While today's cultural moment does come with its own characteristics, the actions of your reviewer are nothing new. To the contrary, such things have been a frequent topic in my work over the decades, including deconstructing the prioritization of transsexuality above all other forms of transgenderism. If in doubt such a prioritization exists, and as I mentioned earlier, simply consider how most people consider the two words synonymous. This prioritization comes with tremendous power, both cultural and financial. As I have discussed in various projects and texts since the start of my career, a key reason for the mainstream prioritization and visibility around transsexuality in particular is its underlying conservative preservation of dominant gender binaries. It is about responding to gender dysphoria through an attempted reconciliation with one of the two gender options on offer by mainstream cultures - the "journey" to female or male. In this sense, despite the notion of medical intervention appearing horrifyingly radical to the gender reconciled layperson, transsexuality's core aspiration can be interpreted as one of conformity. (To be clear, I am referring to dominant cultural dynamics around transitioning, and not suggesting all those who undergo transitioning are conformists.) As I have said countless times, societies will always find it easier to physically alter a minority of bodies than to structurally alter the foundations of gender bias upon which patriarchy rests. The propensity for conformity can be seen in everything from the increasingly self-absorbed, affirmation-based language around medical transitioning, to the visual aesthetics and beauty standards physicians aspire to deliver. All of this is aimed at emphasizing the ideological bourgeois ideal of individual self-actualization. It comes at the expense of a collective ability to discuss how these clinical procedures and chemical therapies function within systems of social relations.
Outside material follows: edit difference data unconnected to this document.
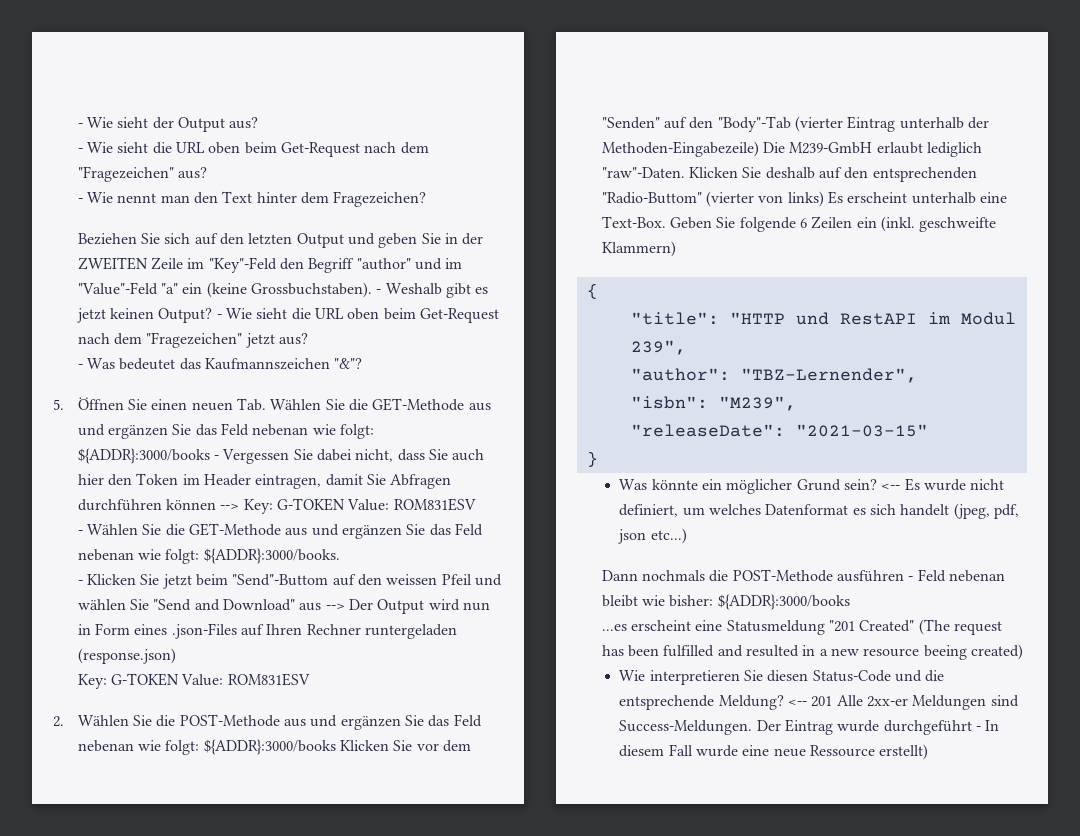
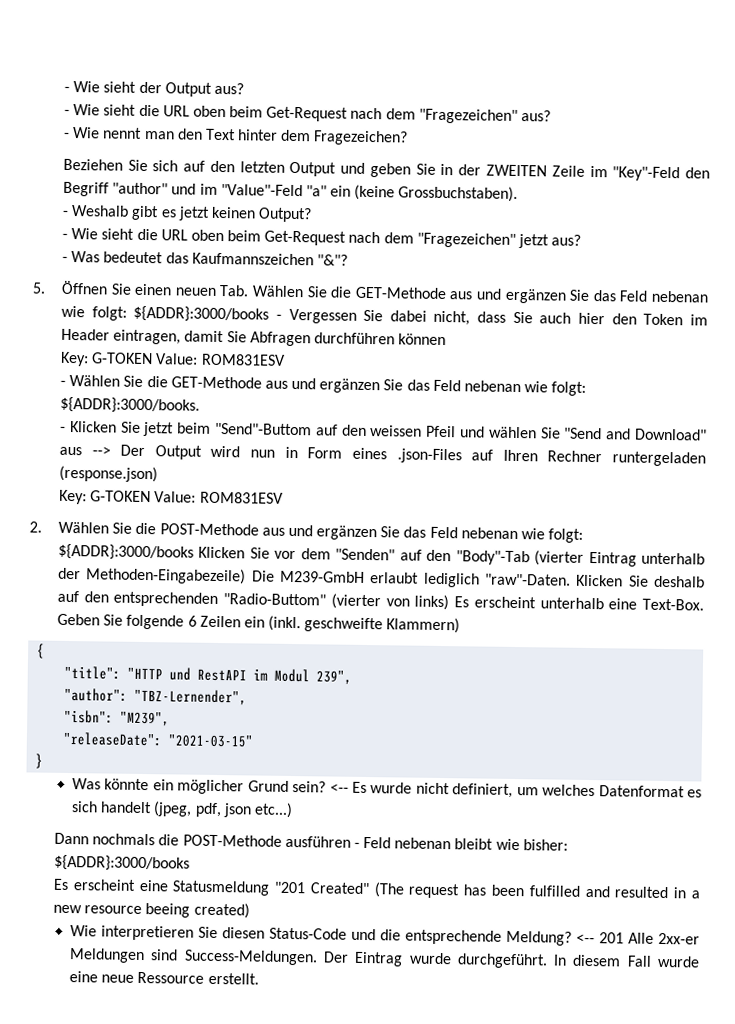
(372, 290) none -> (519, 193) //
(213, 315) none -> (313, 215) //
[220,503,240,510] --> -> (447, 339) //
[601,624,627,631] ...es -> [52,878,69,891] Es
[883,720,981,735] durchgeführt - -> [456,953,548,969] durchgeführt.
[879,744,929,760] erstellt) -> [207,972,259,985] erstellt.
The new language around transsexuality is all about concealing any sense of things "being done to" a person. There must be no suggestion of any outside coercion in one's decision making with regard to treatments. It must all appear as a simple process of support networks aiding in the external manifestation of something pure and preexistent within the transgendered body. In a Marxist sense, one might say the greater the social acts being done to people, the greater the ideological inversions required to conceal those acts from consciousness. For over a decade, this has included a ban on the term "transgendered" itself, in favor of "transgender," because according to organizations such as GLAAD and others the "-ed" supposedly makes people feel disempowered through its suggestion that gender is externally acted upon the individual, rather than something under their direction that emerges from within. Of course, acknowledging that gender is culturally enacted upon us, and that process of imposition is an inherent part of the construction of our individual sense of conscious consent or dissent around one's own gender, is precisely why I continue to use the term "transgendered" to this day. In reality, the process of internalizing gender norms under patriarchy is restrictive and uncomfortable for many people in this world, not limited to those who identify as LGBT. To presume we can (or should) all find comfort and empowerment within those restrictions, and that it could be done without further capitulating to the very systemic biases that already destabilize our sense of gender in the first place, strikes me as outlandishly illogical. For such presumptions to be pushed by transgendered people upon ourselves enters into the realm of camp.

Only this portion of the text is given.